Problem statement =>
Look through the data below for the line with "the distributable pool." and the line with "- Finalization records", then output those two and all lines in between, exactly as written.

Source material =>

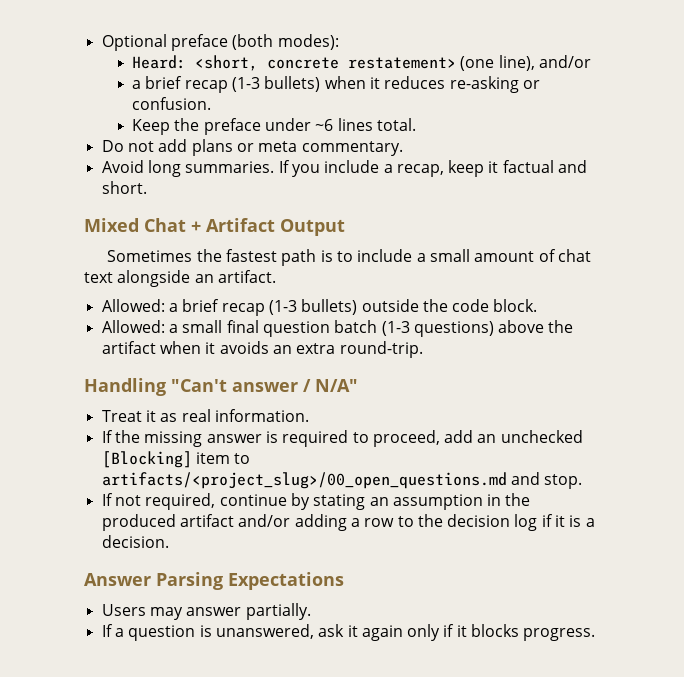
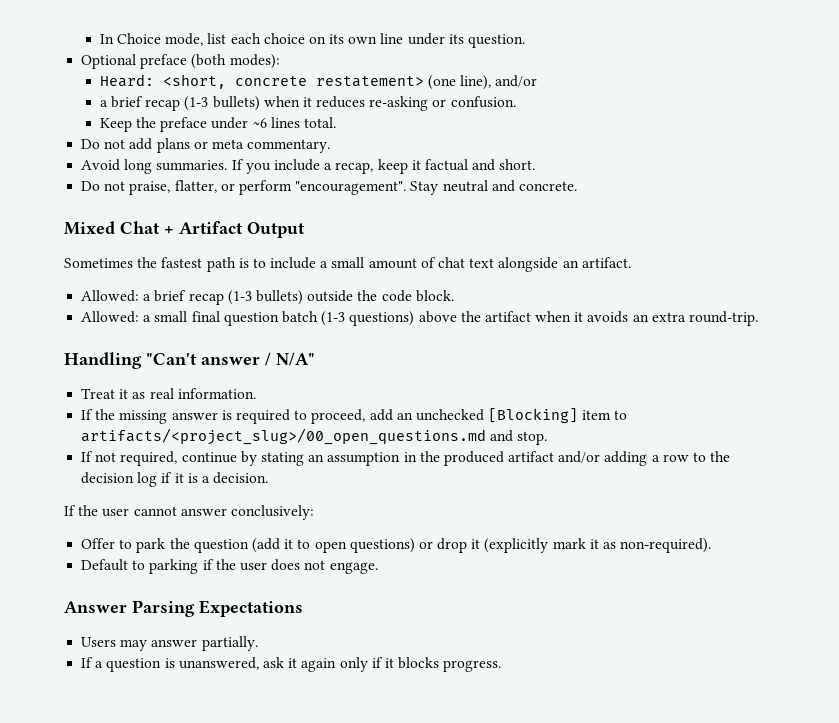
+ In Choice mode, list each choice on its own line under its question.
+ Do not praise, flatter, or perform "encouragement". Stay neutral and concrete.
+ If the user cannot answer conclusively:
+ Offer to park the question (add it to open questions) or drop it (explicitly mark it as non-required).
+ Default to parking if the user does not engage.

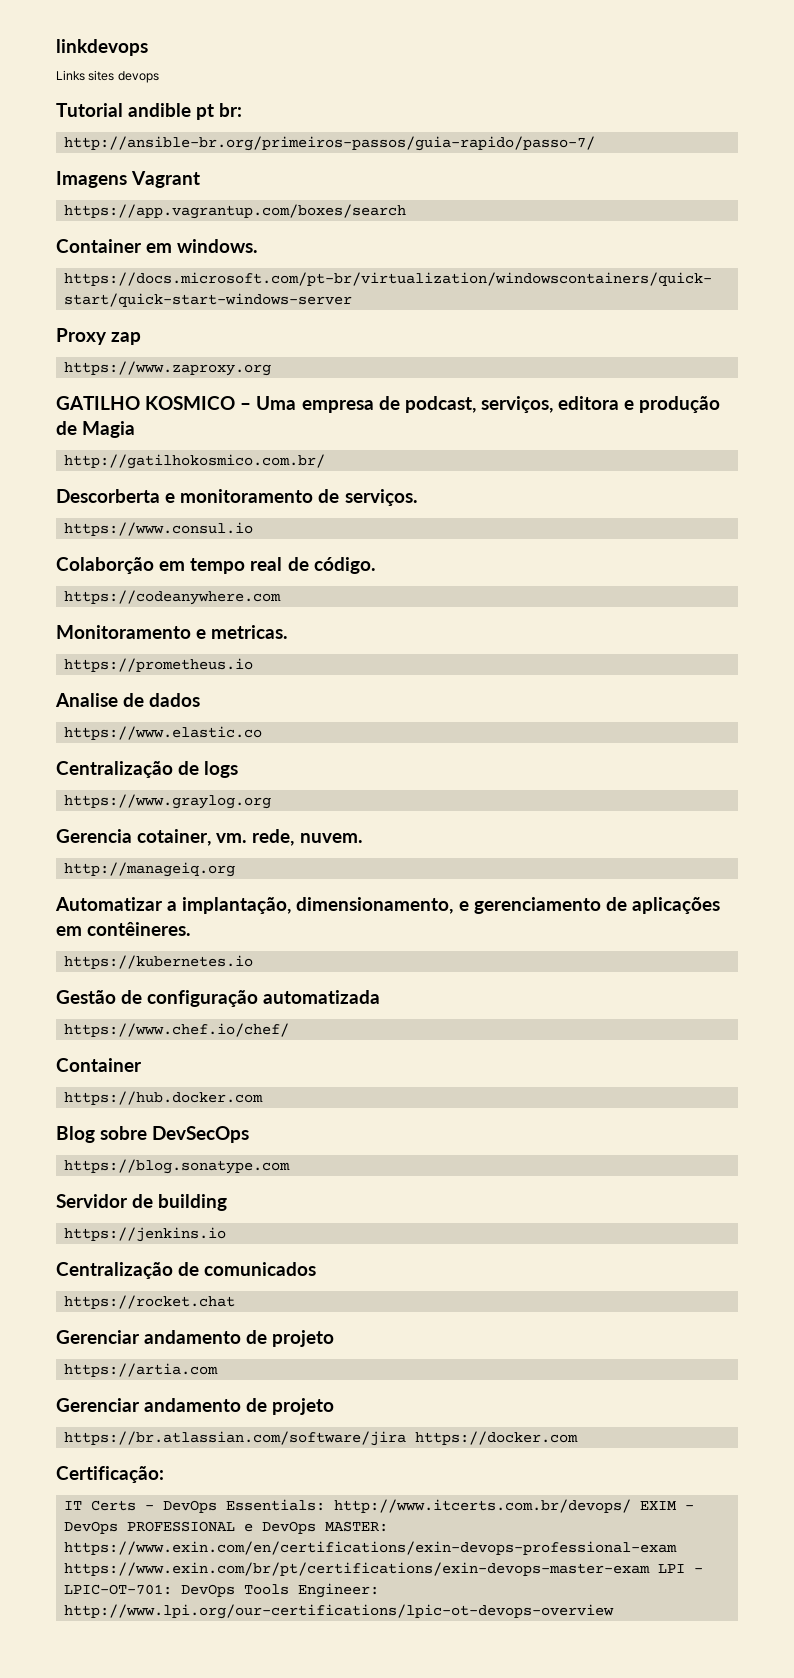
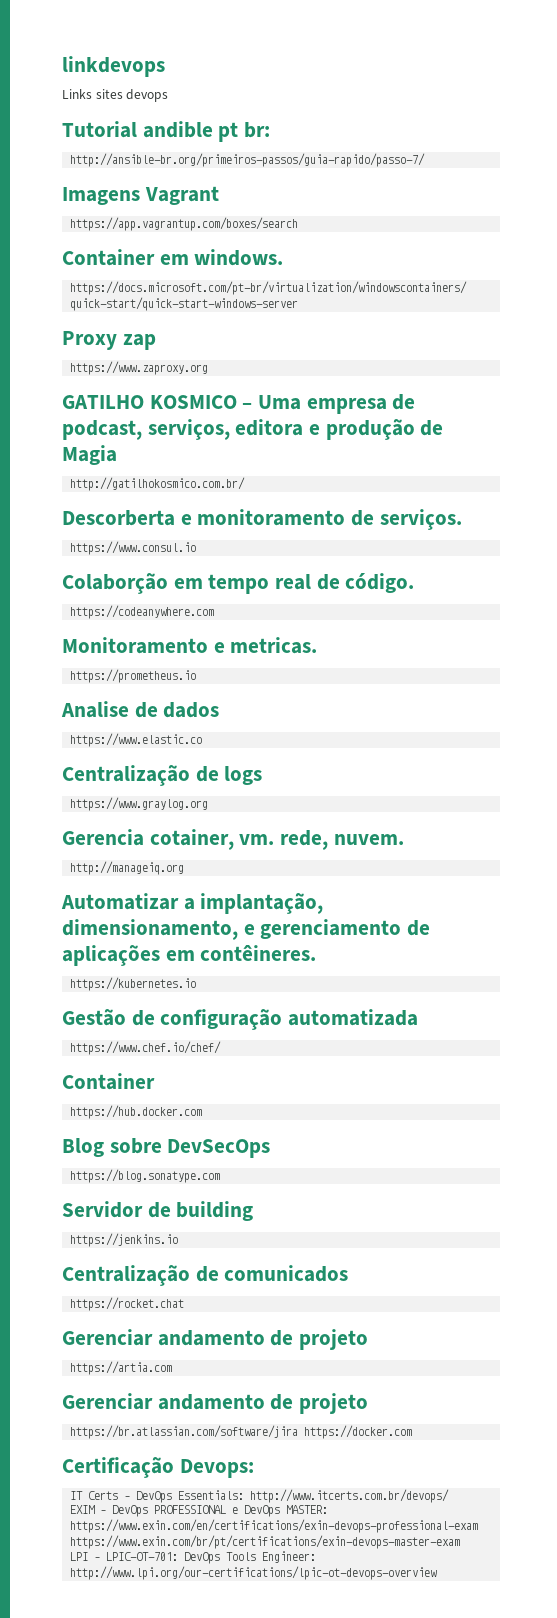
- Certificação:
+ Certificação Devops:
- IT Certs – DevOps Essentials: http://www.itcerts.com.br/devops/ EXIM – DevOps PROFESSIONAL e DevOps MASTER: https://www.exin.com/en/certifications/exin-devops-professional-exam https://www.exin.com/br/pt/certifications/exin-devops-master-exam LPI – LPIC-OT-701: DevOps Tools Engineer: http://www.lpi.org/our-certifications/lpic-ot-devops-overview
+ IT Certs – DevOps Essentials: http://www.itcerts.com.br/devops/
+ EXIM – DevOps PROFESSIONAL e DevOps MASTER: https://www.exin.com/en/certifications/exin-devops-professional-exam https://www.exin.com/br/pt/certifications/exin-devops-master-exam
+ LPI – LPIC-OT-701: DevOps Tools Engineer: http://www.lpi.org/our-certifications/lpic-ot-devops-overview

==

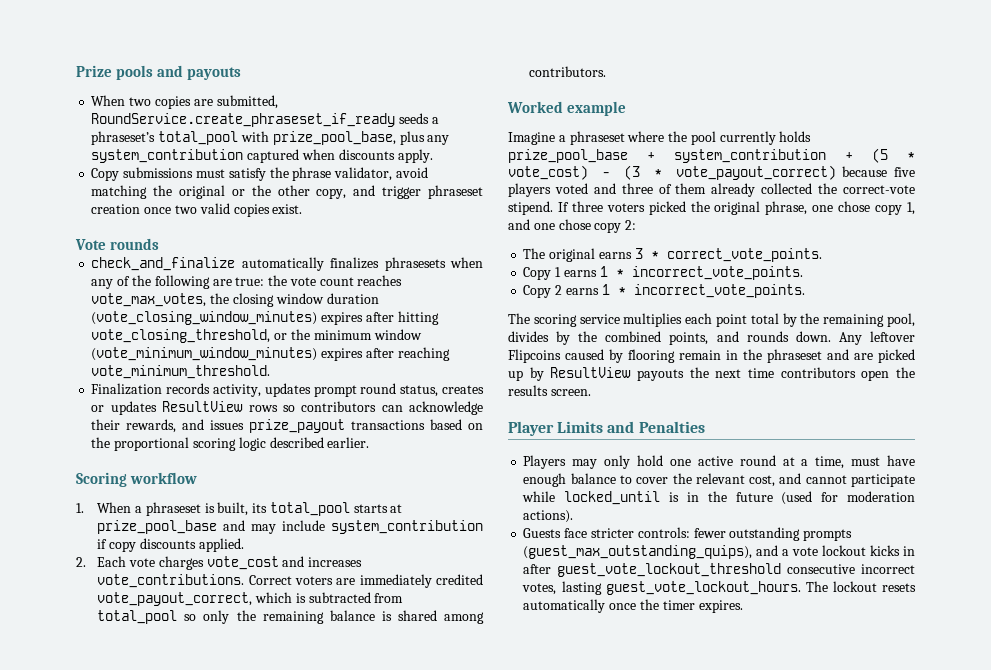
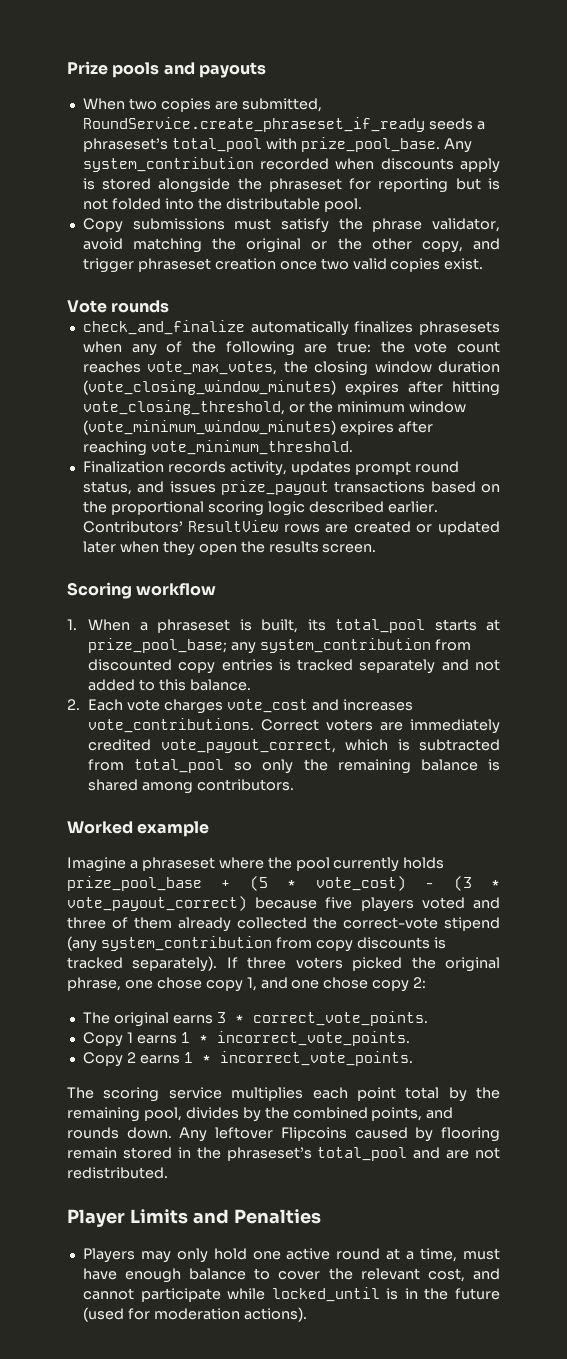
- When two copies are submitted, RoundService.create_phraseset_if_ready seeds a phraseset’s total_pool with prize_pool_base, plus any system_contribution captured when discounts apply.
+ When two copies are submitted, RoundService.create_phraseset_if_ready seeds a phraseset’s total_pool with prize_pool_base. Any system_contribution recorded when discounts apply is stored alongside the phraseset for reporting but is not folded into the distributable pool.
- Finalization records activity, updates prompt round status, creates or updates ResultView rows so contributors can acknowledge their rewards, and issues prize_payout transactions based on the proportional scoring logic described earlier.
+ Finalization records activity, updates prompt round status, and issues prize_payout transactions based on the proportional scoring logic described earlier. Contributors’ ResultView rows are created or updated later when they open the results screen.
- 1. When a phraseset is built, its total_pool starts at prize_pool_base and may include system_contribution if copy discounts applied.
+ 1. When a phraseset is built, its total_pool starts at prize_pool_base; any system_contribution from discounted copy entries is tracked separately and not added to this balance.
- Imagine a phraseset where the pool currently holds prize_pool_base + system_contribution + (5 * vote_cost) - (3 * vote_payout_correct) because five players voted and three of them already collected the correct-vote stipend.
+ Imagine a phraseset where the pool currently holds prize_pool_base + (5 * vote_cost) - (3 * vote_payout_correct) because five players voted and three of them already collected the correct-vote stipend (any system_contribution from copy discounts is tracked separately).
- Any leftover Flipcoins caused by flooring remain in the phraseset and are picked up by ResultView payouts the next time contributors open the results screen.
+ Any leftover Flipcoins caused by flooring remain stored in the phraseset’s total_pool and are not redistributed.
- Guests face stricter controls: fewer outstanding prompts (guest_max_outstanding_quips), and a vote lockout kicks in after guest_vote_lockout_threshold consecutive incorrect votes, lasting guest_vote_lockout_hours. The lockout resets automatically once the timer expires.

Result =>
+ When two copies are submitted, RoundService.create_phraseset_if_ready seeds a phraseset’s total_pool with prize_pool_base. Any system_contribution recorded when discounts apply is stored alongside the phraseset for reporting but is not folded into the distributable pool.
- Finalization records activity, updates prompt round status, creates or updates ResultView rows so contributors can acknowledge their rewards, and issues prize_payout transactions based on the proportional scoring logic described earlier.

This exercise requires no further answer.